Transgenic plants expressing recombinant vaccine antigens offer several unique advantages over conventional systems, including the large-scale, low cost efficiency associated with modem agriculture. Plants producing recombinant proteins have a diverse range of potential applications, from vaccine production factories, through to disease control and even immunocontraceptive control of pest animal populations.
The aim of this project was to investigate methods for synthesizing high-levels of recombinant proteins in an edible plant, the carrot root. The amount of protein, such as a vaccine antigen, produced per gram of plant tissue, is a major determinant of vaccine production costs, and efficiency. Carrots were chosen as the expression system as they are amenable to transformation, their roots are robust, edible and can be stored at ambient temperature for prolonged periods.
Two approaches were investigated for achieving
high-level expression of transgenes in the carrot root, promoter strength and subcellular targeting of protein products.
Four promoters were investigated, i) the defective embryo and meristem gene (dem) and ii) a-amylase gene (amy) promoters from tomato, iii) the Agrobacterium tumefaciens 2' promoter and iv) the commonly used Cauliflower Mosaic virus (CaMV) 35S promoter as the standard. These were used to drive the uidA (gus) reporter gene, allowing quantitation of transgene expression in both roots and leaves of carrot and tobacco plants for comparison.

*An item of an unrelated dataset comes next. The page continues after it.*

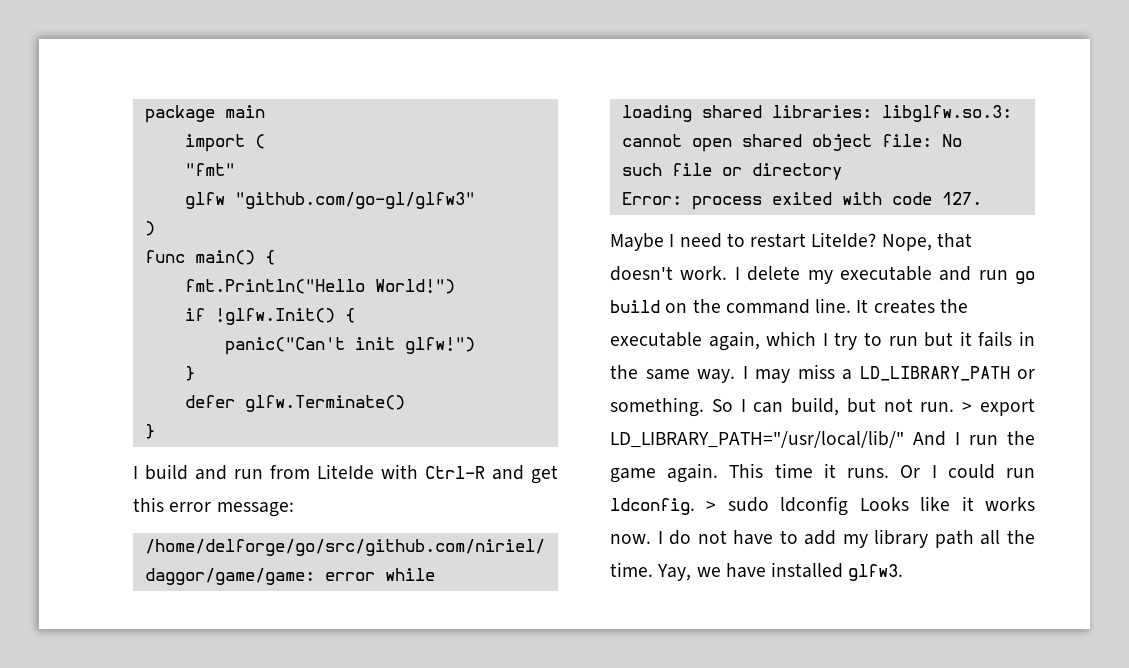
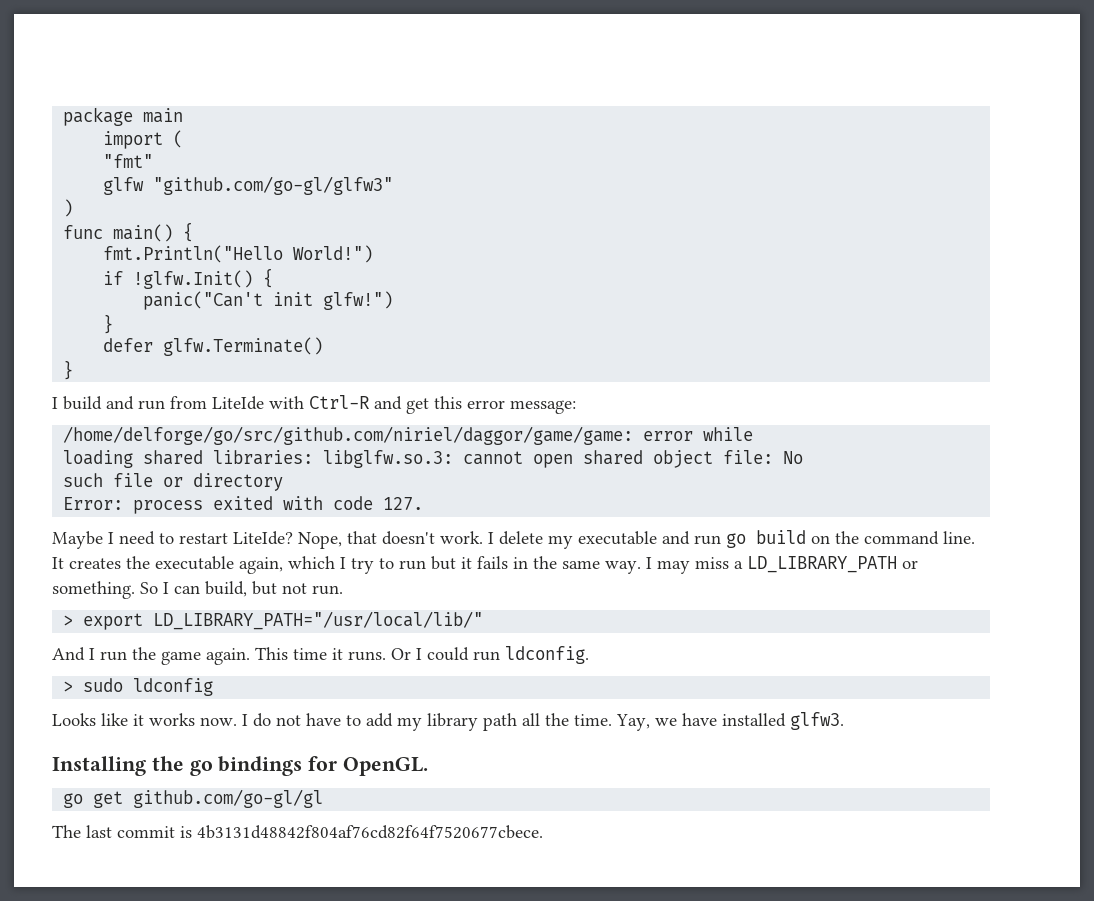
(955, 407) none -> (343, 590) //
(904, 439) none -> (484, 620) //
(695, 506) none -> (589, 655) //
(849, 506) none -> (214, 687) //
(904, 572) none -> [52,756,429,776] [63,789,324,808] [52,825,543,839] // Installing the go bindings for OpenGL. // go get github.com/go-gl/gl // The last commit is 4b3131d48842f804af76cd82f64f7520677cbece.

To investigate the effects of subcellular targeting on protein accumulation, the green fluorescent protein gene (gfp), under control of the CaMV 35S promoter, was modified to include signal sequences that direct and localize the nascent protein to specific
cellular compartments. These included the i) cytosol, ii) endoplasmic reticulum, iii) plastid and iv) storage vacuoles. The amount of reporter protein produced in transgenic carrot roots was measured.

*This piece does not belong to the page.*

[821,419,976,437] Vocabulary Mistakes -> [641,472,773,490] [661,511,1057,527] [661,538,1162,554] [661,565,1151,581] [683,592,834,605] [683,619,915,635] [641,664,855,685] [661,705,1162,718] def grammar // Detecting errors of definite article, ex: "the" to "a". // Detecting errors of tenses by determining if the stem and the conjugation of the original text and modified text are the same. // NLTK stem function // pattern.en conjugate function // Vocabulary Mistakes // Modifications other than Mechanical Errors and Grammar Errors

Transgenic carrots transformed with the CaMV 35S promoter produced the greatest amount of β-glucuronidase (GUS), up to 1.25 µg/mg of extracted soluble protein. Subcellular targeting of the green fluorescent protein (GFP) yielded approximately one hundred fold more protein, up to 122 µg/mg of extracted soluble protein in vacuoles. Distinct patterns of GFP fluorescence in different cellular compartments were seen in the leaves and roots of plants providing proof of correct targeting of GFP.
These results and observations can significantly contribute to future development of plant produced recombinant proteins such as vaccine antigens at increased quantities.